Hungary is given as an example of a country previously viewed as relatively pro-wealth and less aligned with the EU, but now seen as shifting after a political change. The broader point is that political culture, enforcement practices, and day-to-day treatment of wealth matter more than official promises.

Countries and Regions Mentioned as Alternatives

Several jurisdictions are discussed as examples of places investors may consider, depending on goals and risk tolerance.

Balkans

Serbia, Montenegro, and Albania are described as countries that may not have the lowest tax rates in the world, but can feel freer because of their tax culture, enforcement style, and lower apparent interest in wealth confiscation.

The practical point is that the legal tax rate is only one factor. Enforcement intensity and government attitude toward wealth also matter.

Latin America

Some Latin American countries may have high formal taxes, but enforcement may be weaker. Argentina is mentioned as a country that does not allow citizens to renounce citizenship, but the argument is that weak domestic tax enforcement makes aggressive citizenship-based taxation less likely in practice.

This is not presented as a guaranteed protection, but as a factor to consider when evaluating real-world risk.

Singapore

Singapore is described as a jurisdiction that welcomes capital, with no capital gains tax and no tax on dividends from a person’s company, while still charging a relatively small corporate tax.

UAE and Dubai

The UAE remains a major tax-residency option, but the transcript notes that some Dubai and UAE residents are now looking for backup plans because of regional conflict risk and changing global pressure around corporate taxation.

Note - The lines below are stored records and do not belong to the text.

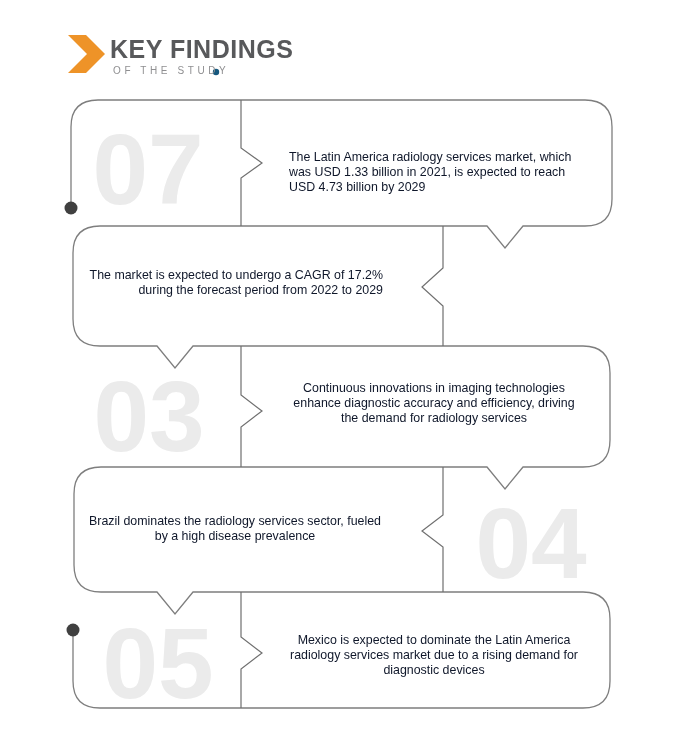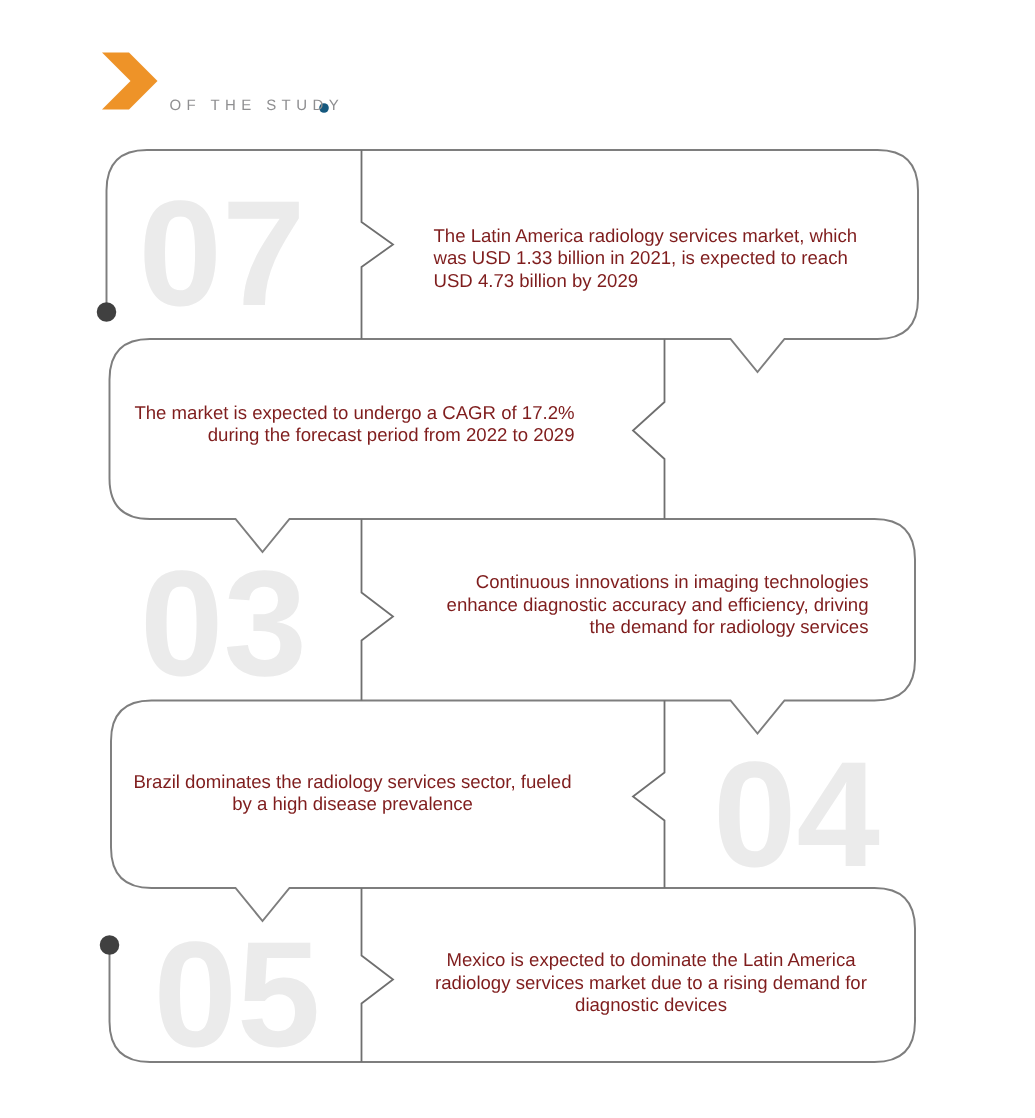--- a/index.html
+++ b/index.html
@@ -27,25 +27,25 @@
     color:#EBEBEB;user-select:none;
   }
   .n1{left:48px;top:119px;}
   .n2{left:431px;top:252px;}
   .n3{left:49px;top:366px;}
   .n4{left:431px;top:493px;}
   .n5{left:58px;top:613px;}
   .finding-text{
     position:absolute;
     font-size:12.4px;line-height:15px;
-    color:#7f1d1d;
+    color:#0f172a;
   }
   .t1{left:289px;top:150px;width:290px;text-align:left;}
   .t2{left:87px;top:268px;width:296px;text-align:right;}
-  .t3{left:289px;top:381px;width:290px;text-align:right;}
+  .t3{left:289px;top:381px;width:290px;text-align:center;}
   .t4{left:87px;top:514px;width:296px;text-align:center;}
   .t5{left:289px;top:633px;width:290px;text-align:center;}
 </style>
 </head>
 <body>
 
 <div class="canvas">
 
   <svg class="outline-svg" width="690" height="745" viewBox="0 0 690 745">
 
@@ -75,20 +75,21 @@
     <path d="M 241 592 L 241 637 L 262 653 L 241 669 L 241 708" fill="none" stroke="#6F6F6F" stroke-width="1.2"></path>
 
     <circle cx="71" cy="208" r="6.5" fill="#404040"></circle>
     <circle cx="73" cy="630" r="6.5" fill="#404040"></circle>
 
     <polygon points="68,35 86,35 105,54 86,73 68,73 87,54" fill="#EE9328"></polygon>
 
     <circle cx="216" cy="72" r="3.2" fill="#15587E"></circle>
   </svg>
 
+  <div class="page-title">KEY FINDINGS</div>
   <div class="page-subtitle">OF THE STUDY</div>
 
   <div class="finding-number n1">07</div>
   <div class="finding-number n3">03</div>
   <div class="finding-number n4">04</div>
   <div class="finding-number n5">05</div>
 
   <div class="finding-text t1">The Latin America radiology services market, which was USD 1.33 billion in 2021, is expected to reach USD 4.73 billion by 2029</div>
   <div class="finding-text t2">The market is expected to undergo a CAGR of 17.2% during the forecast period from 2022 to 2029</div>
   <div class="finding-text t3">Continuous innovations in imaging technologies enhance diagnostic accuracy and efficiency, driving the demand for radiology services</div>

The UAE is described as having introduced corporate tax partly because of outside pressure.

Greece and Italy

Even traditionally high-tax countries can offer favorable regimes for new residents. Greece and Italy are mentioned as examples with lump-sum or flat-tax programs that may be useful for individuals moving into those countries.

Switzerland

Switzerland is described as an option for ultra-high-net-worth individuals using lump-sum taxation, which can also support a residency permit.

Mauritius

Mauritius is mentioned as a country with zero capital gains tax, a relaxed attitude toward taxation and wealth, and no capital controls or capital confiscation concerns described in the transcript.

Digital Currency and Confiscation Risk

Central bank digital currencies and digital money systems are presented as a future risk because governments could theoretically freeze, restrict, or confiscate funds more easily.

The concern is that if all wealth is held inside highly controllable digital financial systems, a government could act against a person’s money quickly, especially during political pressure against wealthy individuals.

Practical Diversification Strategy

The proposed response is to avoid depending on one country, one passport, one bank, or one residence base.

Practical diversification tools mentioned include:

  • Multiple bank accounts in different countries.
  • Multiple passports.
  • Multiple residency permits.
  • Property ownership in several jurisdictions.
  • Tax residency in a country that treats wealth more favorably.
  • A backup plan in case the current country changes policy.

The key decision is not simply “which country has the lowest tax.” Investors should also consider political stability, enforcement culture, capital controls, citizenship rules, inheritance exposure, banking access, and whether the country is likely to become more aggressive toward wealth over time.

For mobile entrepreneurs and investors, the main takeaway is that tax planning is becoming less about finding one perfect country and more about building several legal options before policy changes, new taxes, or capital controls reduce flexibility.